Like seriously. There is very little logic to hyper-parameter tuning a lot of the time. Expanding layer width does not help with this dataset. I learnt that earlier so I don’t even bother with that.

Optimizer choice. This one is freaking random. How the hell am I supposed to know if Adam will work better than Rmsprop? Okay Rmsprop is supposed to be the best choice for sparse datasets but like, there were times the opposite seemed to be the case.

This life is messed up bro. Nobody really knows anything.

At this point I’m really just trying each of the different available optimisers and hoping the optimiser which’ll give me intended results already exists. If it doesn’t, I’m in trouble.

This life does not make sense. Engineering at this point is really just trial and error.

And development time is like soo long, because you’ll need to train for an appreciable number of epochs to even have an idea if the current configuration works better than the last one.

I’m working with a Linux cloud server with 224GB of RAM and 4 NVIDIA Tesla M60 GPUs. With a significantly complex model and appreciable dataset size you’re talking like 4-5 hours to know the effects your most recent model changes have on performance. And that’s like barest minimum time to just like have an idea if what you’re doing makes sense.

Now I feel like the people they talk about in Computer Science textbooks who had to wait for hours to get the results of executing their punchcard programs on the ancient workstations that preceded modern computers. Like hey here’s this program that’s supposed to add and multiply a few numbers would you mind running it for me while I go paint the house? Oh yeah cool thanks, I’ll be back like next tomorrow. Running programs was like dry-cleaning I think.

Hm, maybe sometime in the future I’ll look back at what I’m going through now and be like mehn those were the olden days of deep learning when you had to wait for hours to get computation results. Hah. We’ll see how things go.

And come to think of it, training deep learning models is really just adding and multiplying numbers. For the most part I believe.
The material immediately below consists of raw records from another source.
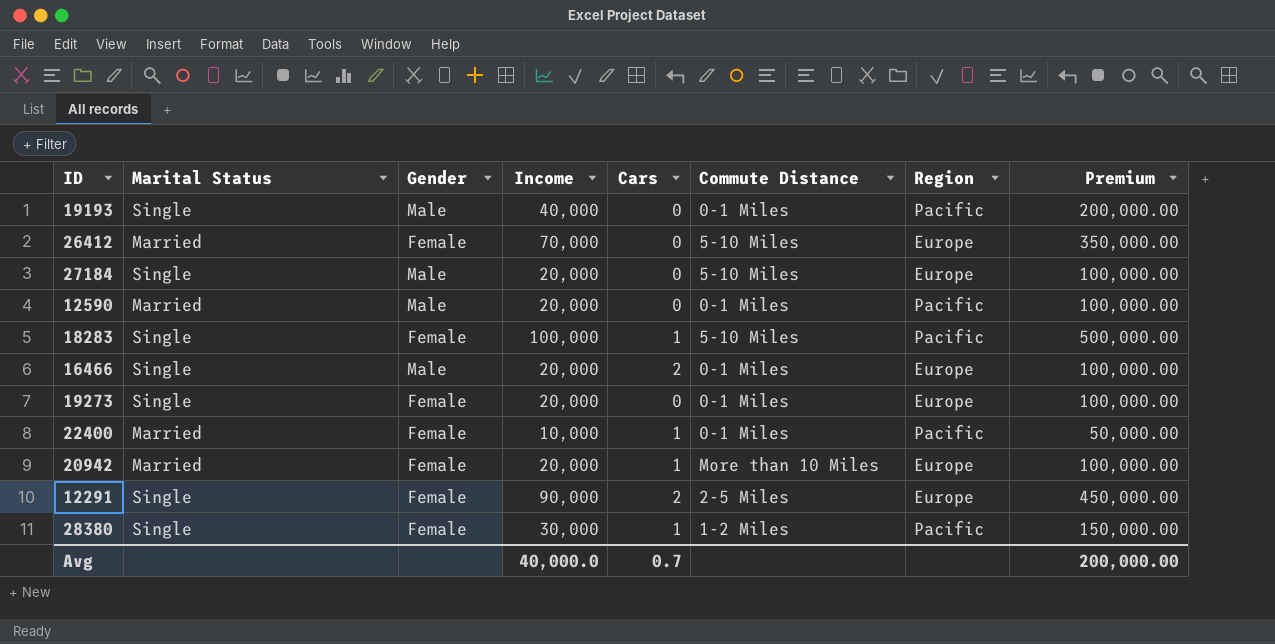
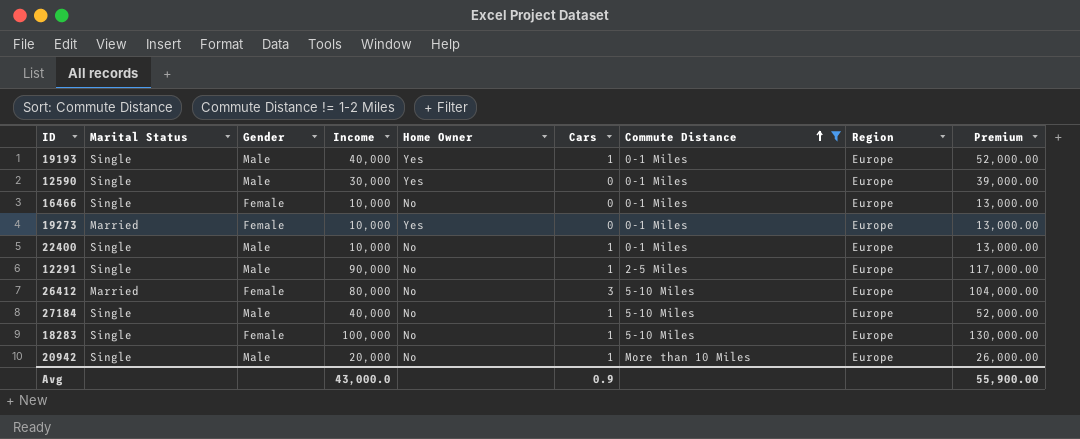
filter: none -> Commute Distance != 1-2 Miles
row order: none -> Commute Distance ascending
column Home Owner | position: none -> 5
column Premium | formula: [Income] * 5 -> [Income] * 1.3
19193 | Cars: 0 -> 1
19193 | Region: Pacific -> Europe
12590 | Marital Status: Married -> Single
12590 | Income: 20,000 -> 30,000
12590 | Region: Pacific -> Europe
16466 | Gender: Male -> Female
16466 | Income: 20,000 -> 10,000
16466 | Cars: 2 -> 0
19273 | Marital Status: Single -> Married
19273 | Income: 20,000 -> 10,000
22400 | Marital Status: Married -> Single
22400 | Gender: Female -> Male
22400 | Region: Pacific -> Europe
12291 | Gender: Female -> Male
12291 | Cars: 2 -> 1
26412 | Income: 70,000 -> 80,000
26412 | Cars: 0 -> 3
27184 | Income: 20,000 -> 40,000
27184 | Cars: 0 -> 1
18283 | Region: Pacific -> Europe
20942 | Marital Status: Married -> Single
20942 | Gender: Female -> Male
Avg | Income: 40,000.0 -> 43,000.0
Avg | Cars: 0.7 -> 0.9
Avg | Premium: 200,000.00 -> 55,900.00

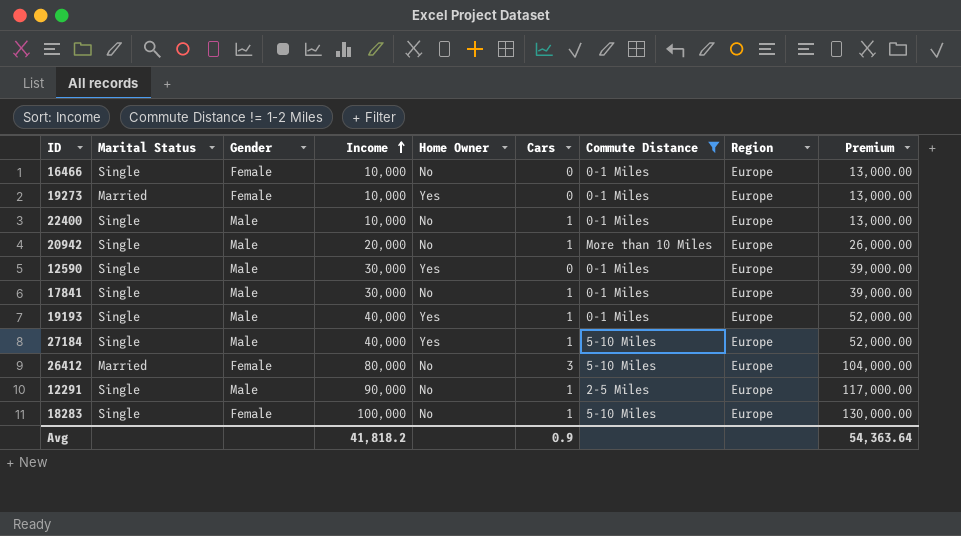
row order: Commute Distance ascending -> Income ascending
row 17841: none -> Single | Male | 30,000 | No | 1 | 0-1 Miles | Europe | 39,000.00
27184 | Home Owner: No -> Yes
Avg | Income: 43,000.0 -> 41,818.2
Avg | Premium: 55,900.00 -> 54,363.64

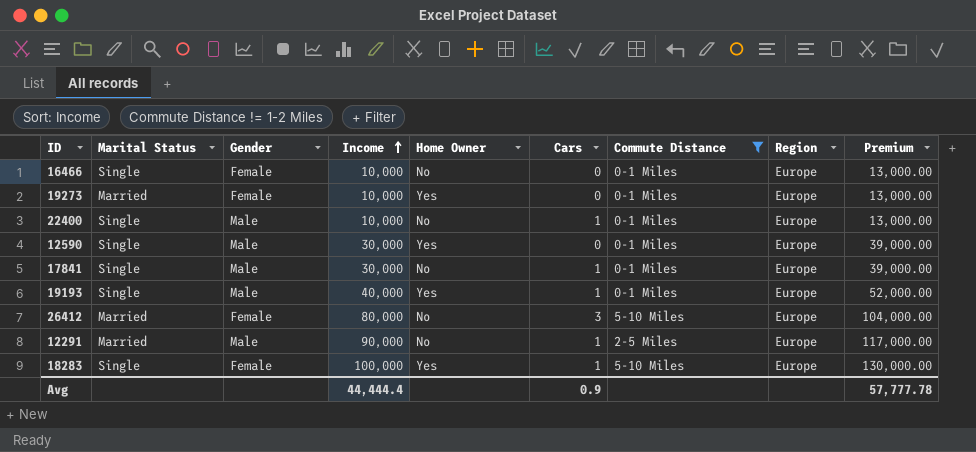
row 20942: Single | Male | 20,000 | No | 1 | More than 10 Miles | Europe | 26,000.00 -> none
row 27184: Single | Male | 40,000 | Yes | 1 | 5-10 Miles | Europe | 52,000.00 -> none
12291 | Marital Status: Single -> Married
18283 | Home Owner: No -> Yes
Avg | Income: 41,818.2 -> 44,444.4
Avg | Premium: 54,363.64 -> 57,777.78

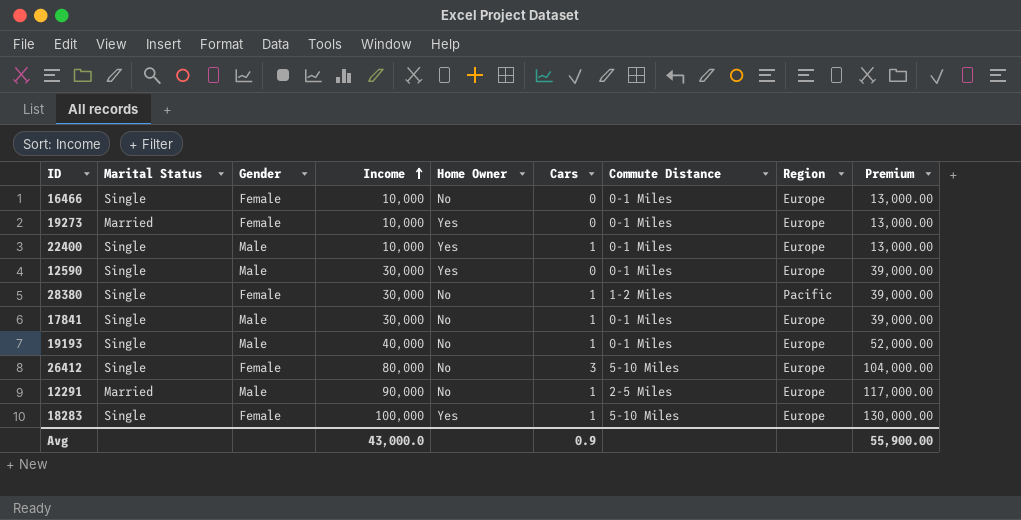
filter: Commute Distance != 1-2 Miles -> none
22400 | Home Owner: No -> Yes
19193 | Home Owner: Yes -> No
26412 | Marital Status: Married -> Single
Avg | Income: 44,444.4 -> 43,000.0
Avg | Premium: 57,777.78 -> 55,900.00

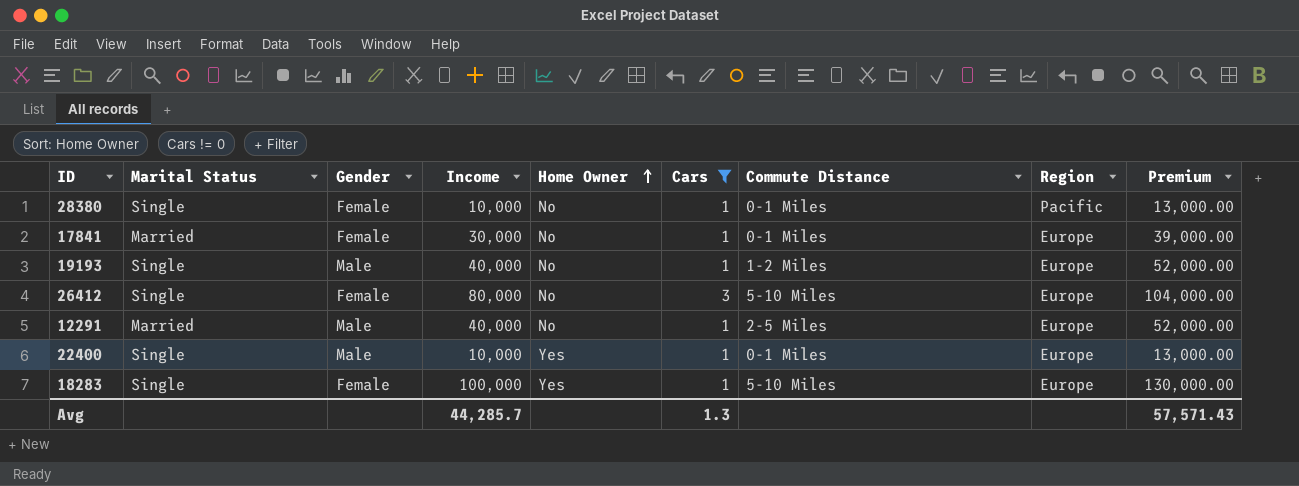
filter: none -> Cars != 0
row order: Income ascending -> Home Owner ascending
28380 | Income: 30,000 -> 10,000
28380 | Commute Distance: 1-2 Miles -> 0-1 Miles
28380 | Premium: 39,000.00 -> 13,000.00
17841 | Marital Status: Single -> Married
17841 | Gender: Male -> Female
19193 | Commute Distance: 0-1 Miles -> 1-2 Miles
12291 | Income: 90,000 -> 40,000
12291 | Premium: 117,000.00 -> 52,000.00
Avg | Income: 43,000.0 -> 44,285.7
Avg | Cars: 0.9 -> 1.3
Avg | Premium: 55,900.00 -> 57,571.43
So there are even more powerful Linux servers available, but I’m waiting on Microsoft to whitelist my access to those machines. Although come to think of it, the RAMs of those machines are double this one, but this specific model training is more GPU than CPU intensive. Increases in CPU capabilites do not really have an effect at this point since GPU number and capabilities are the same across both servers.

I realised this when I decided to multi-thread across the 224GB RAM CPU I’m working with. I increased the number of workers from 1 to like 20. There was absolutely no effect on training time. Like, I could see the computation being split across multiple threads, that just did not have any effect on training time.

I think if you’re training on GPU, CPU is only used for like loss computation per epoch or something like that. Or some online data preprocessing- like this Image Data Augmentation thing I saw somewhere.


Oh wait. GPU models are not the same across both servers. The new ones are going to have the NVIDIA Tesla V100 GPUs. According to the info, that’s like 3 times more computational power.

Ohhh. Ohhhhhhhh.


Okay. Okay. I’ll be anticipating the whitelisting then, haha.



Regularization seems to be it. I’m getting training losses of like 11 point something. Data reconstruction is encouraging. And the model hasn’t even begun to over-fit yet. Please please please, a training loss of 11 is encouraging given my experience with this task. I started from a training loss of like 45 at overfitting. Started from the top and now I’m here.

To appreciate where you where, you need an awareness of where you’re coming from.

Hm, I should hang that on a wall.


Regularization seems to be it.

Regularization seems to be it for this dataset.